Lines that contain the string "arrays" are the ones to list; copy all of them from the records.

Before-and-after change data
● ● ● ●

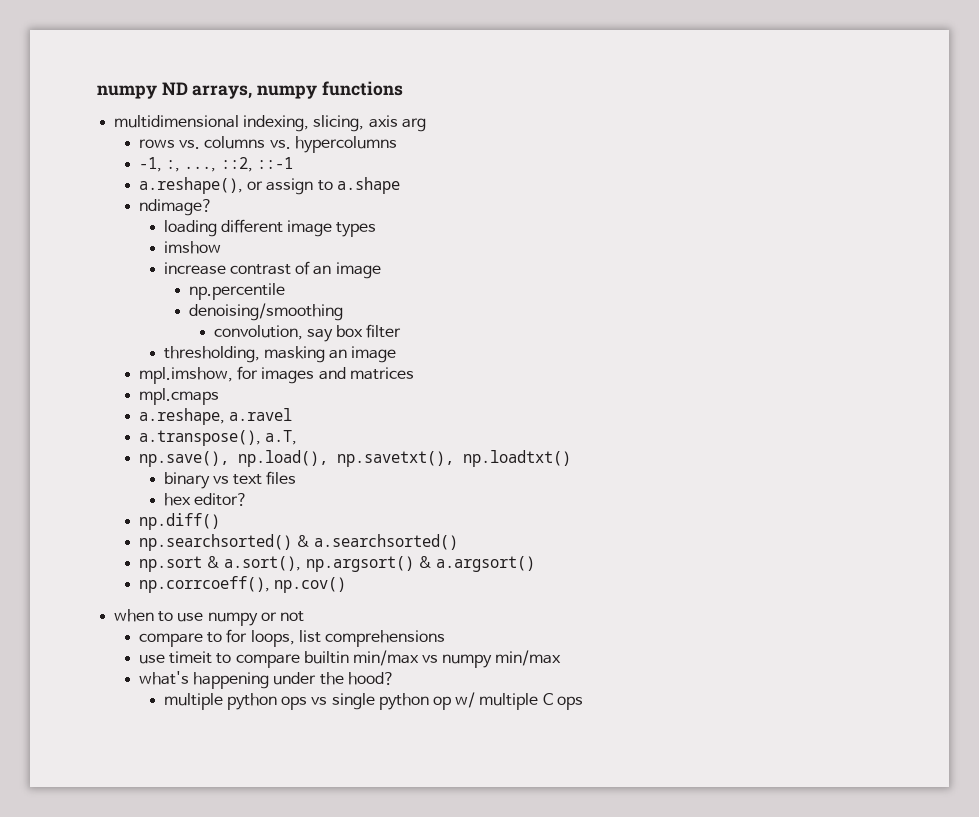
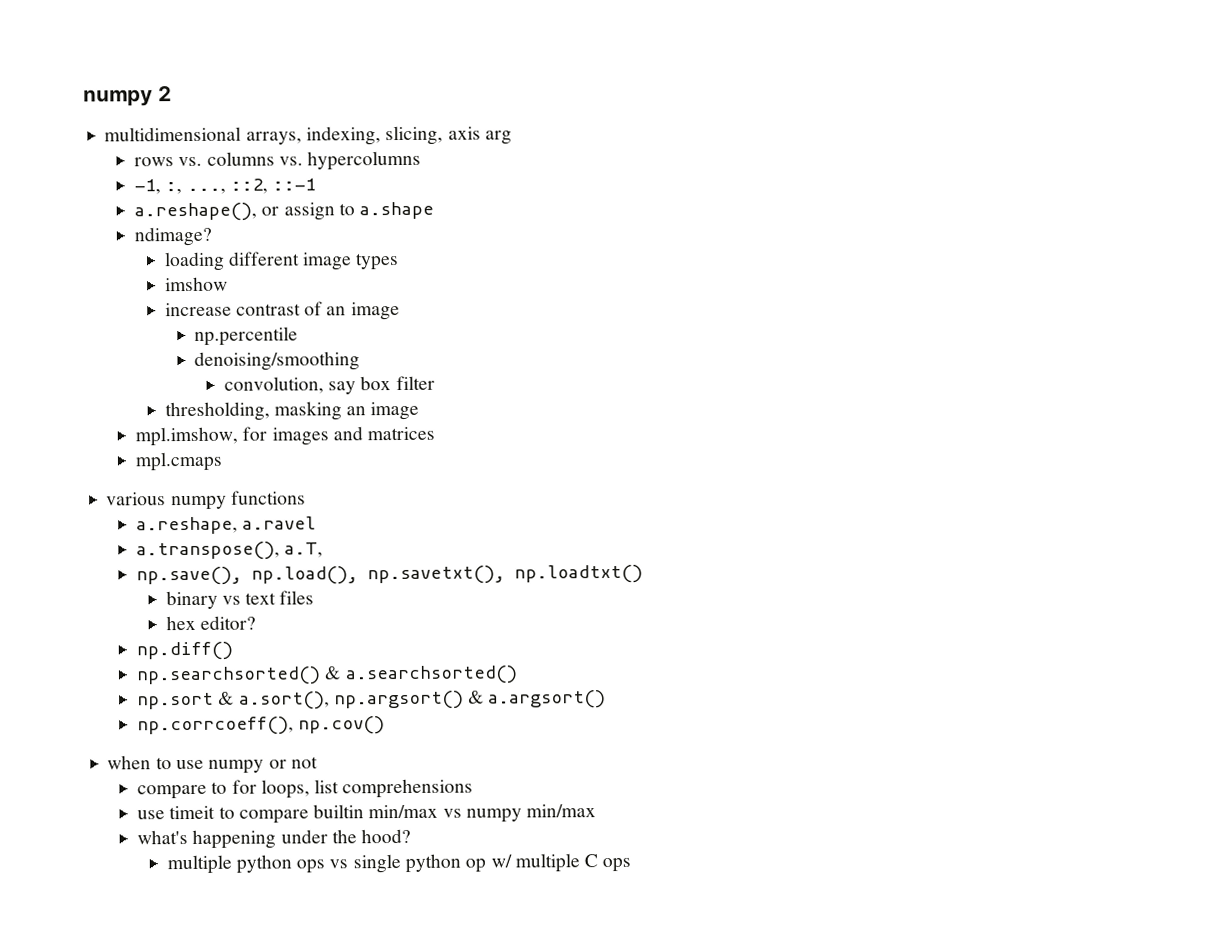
[97,81,403,99] numpy ND arrays, numpy functions -> [83,85,172,107] numpy 2
(240, 121) none -> [245,131,302,145] arrays,
(219, 396) none -> [106,490,306,511] // various numpy functions

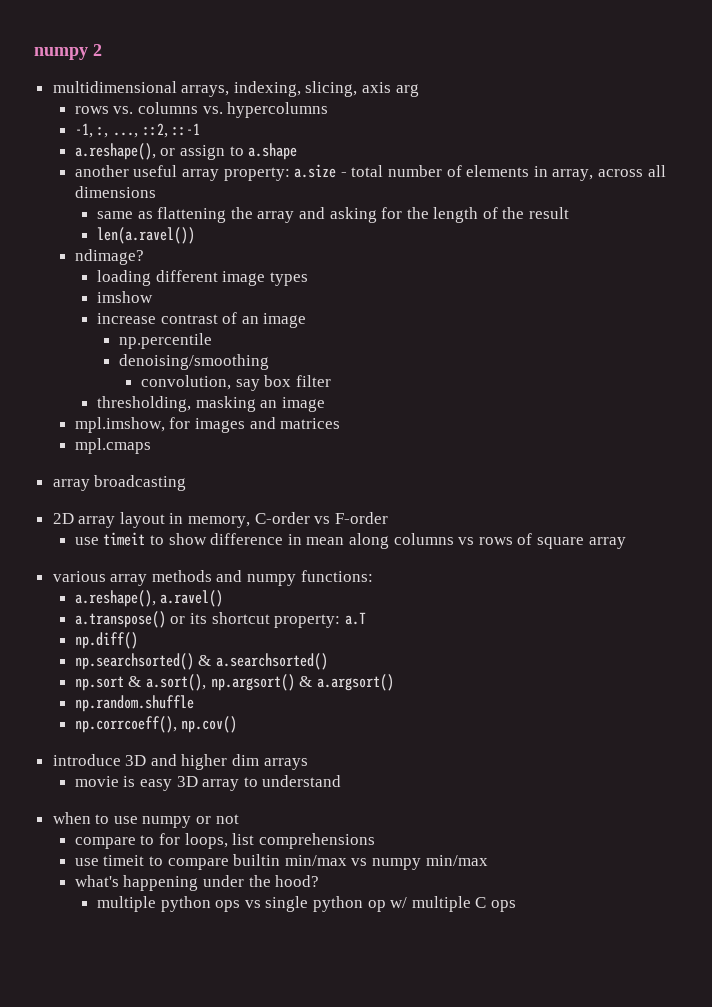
(435, 210) none -> [74,164,666,181] [74,186,156,198] [96,207,570,223] [96,227,195,244] // another useful array property: a.size - total number of elements in array, across all dimensions // same as flattening the array and asking for the length of the result // len(a.ravel())
[106,490,306,511] [136,516,317,535] [136,541,324,561] [136,564,644,586] [165,590,315,610] [165,615,256,631] various numpy functions // a.reshape, a.ravel // a.transpose(), a.T, // np.save(), np.load(), np.savetxt(), np.loadtxt() // binary vs text files // hex editor? -> [52,475,187,491] [52,512,388,528] [74,532,626,549] [52,570,373,586] [74,590,224,607] [74,611,366,628] array broadcasting // 2D array layout in memory, C-order vs F-order // use timeit to show difference in mean along columns vs rows of square array // various array methods and numpy functions: // a.reshape(), a.ravel() // a.transpose() or its shortcut property: a.T
(607, 699) none -> [74,695,194,712] // np.random.shuffle
(386, 725) none -> [52,754,308,770] [74,775,342,791] // introduce 3D and higher dim arrays // movie is easy 3D array to understand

● ● ● ●

# [Solution below]
[97,81,403,99] numpy ND arrays, numpy functions -> [83,85,172,107] numpy 2
(240, 121) none -> [245,131,302,145] arrays,
(386, 725) none -> [52,754,308,770] [74,775,342,791] // introduce 3D and higher dim arrays // movie is easy 3D array to understand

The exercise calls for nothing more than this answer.